I love NLP, but NLP instruction can be (imo) opaque and unnecessarily math heavy. This textbook is a happy medium, but I wanted to work through the exercises in code instead of equations, which I hate π
This post is based on material from chapter 6 of the 2019 edition.
So, tf is tf-idf?#
tf: Term frequencyidf: Inverse document frequency
That’s the acronym, but tf-idf is also used to describe a model for representing text - more specifically, documents.
tf-idf is best known for its role in information retrieval.
Early search engines used the tf-idf model to support user queries: given a query like “Ginger Spice”, which documents are relevant?
Once we’ve found relevant documents, how do we rank them? (Is the user looking for information about the Spice Girls, or information about the root?)
Here’s how we create a tf-idf model, in two simple steps:
- Index all documents. For each document, count how often each word appears.
- A document like
I really, really like cake.is broken up into a map like:{'I': 1, 'really': 2, 'like': 1, 'cake': 1}
- A document like
- Calculate
tf,idf, andtf-idffor all documents. This is the creepy part o_o
In other words, this is how we create a term-document matrix. Let’s walk through it.
Creating the term-document matrix#
Indexing all documents#
Given a list of document file paths:
def get_cnt_string(str):
"""Count up word occurrences for a single string."""
counter = Counter()
# remove punctuation
regex = re.compile(r"[,\.!?]")
words = regex.sub("", str.lower()).split()
return Counter(words)
def get_per_doc_cnt(documents):
"""
Count up word occurrences for each document.
"""
doc_counters = {}
for document in documents:
with open(document, "r", encoding="utf-8") as f:
text = f.read()
counter = get_cnt_string(text)
# Clean document name
# (I put my documents under a sibling 'input' dir)
doc_name = document \
.replace("input/", "") \
.replace(".txt", "")
doc_counters[doc_name] = counter
return doc_counters
We store each document’s counter alongside its name.
Calculating tf and tf-idf for all documents#
Calculating tf#
Term frequency refers to the frequency of a word in the document.
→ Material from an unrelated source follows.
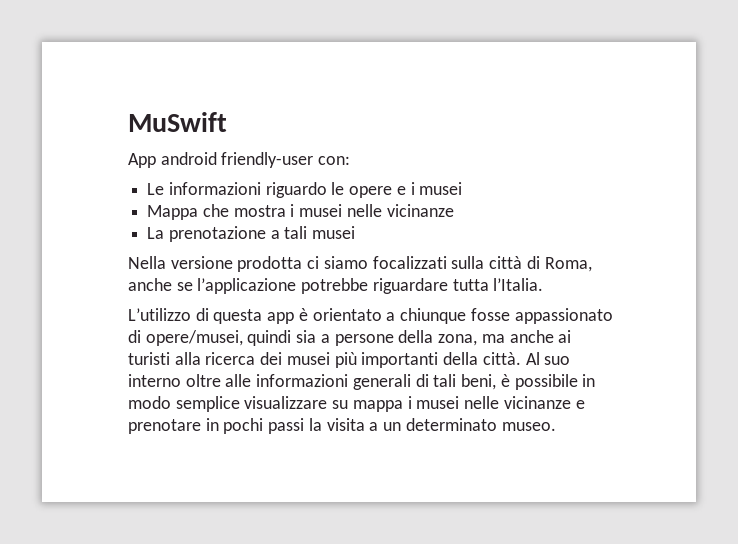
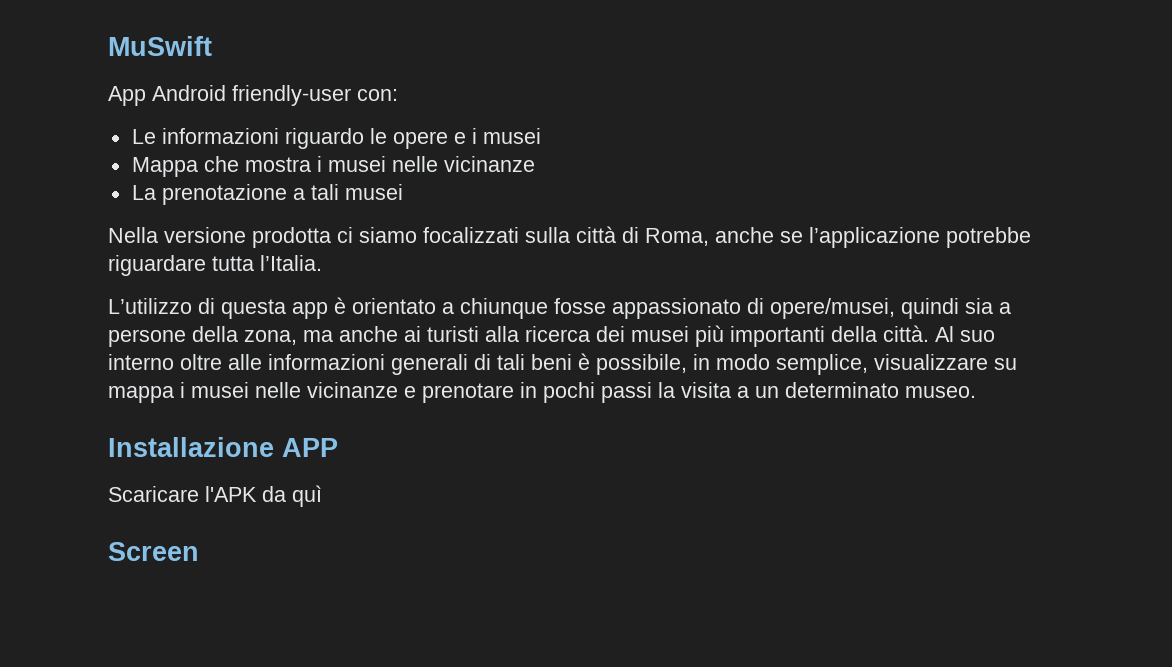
[160,152,217,165] android -> [152,85,226,101] Android
[461,374,578,390] beni, è possibile -> [531,353,687,375] beni è possibile,
[175,396,240,412] semplice -> [776,354,868,375] semplice,
(556, 426) none -> [108,437,338,457] [108,485,322,507] [108,542,199,561] // Installazione APP // Scaricare l'APK da quì // Screen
This is different from the word counts that we calculated a second ago.
For a single document, given a single word and its count, we calculate the word’s tf with:
tf = 1 + np.log10(count)
Put simply, we compute tf by taking the common logarithm of the word count.
Since the common logarithm of 0 is undefined, we add 1 to our count to be safe.
(It’s also valid to set tf = 0 if count == 0).
Note
log10 appears in many “magical formulas” of natural language processing / machine learning / etc. Why?
log10 lets us translate counts into orders of magnitude.
If the word ’the’ appears in my document 5000 times and ‘dog’ appears 5 times, then:
So, the raw count of βtheβ is three orders of magnitude larger than βdogβ, which log10 encodes as a difference of about 3 in term frequency.
You can think of log10 as a convenient way to compress large numbers and make radically different counts easier to compare across a dataset.
Calculating idf#
Document frequency of a term refers to the number of documents that contain a term. Inverse document frequency, then, refers to the rarity of a term across all documents, or across the corpus. If a term appears in many documents, then its inverse document frequency should be lower.
\[ \log_{10}\!\left(\frac{\text{number of documents}}{\text{number of documents containing the term}}\right) \](Again, we’re using log10 to compress the scale.)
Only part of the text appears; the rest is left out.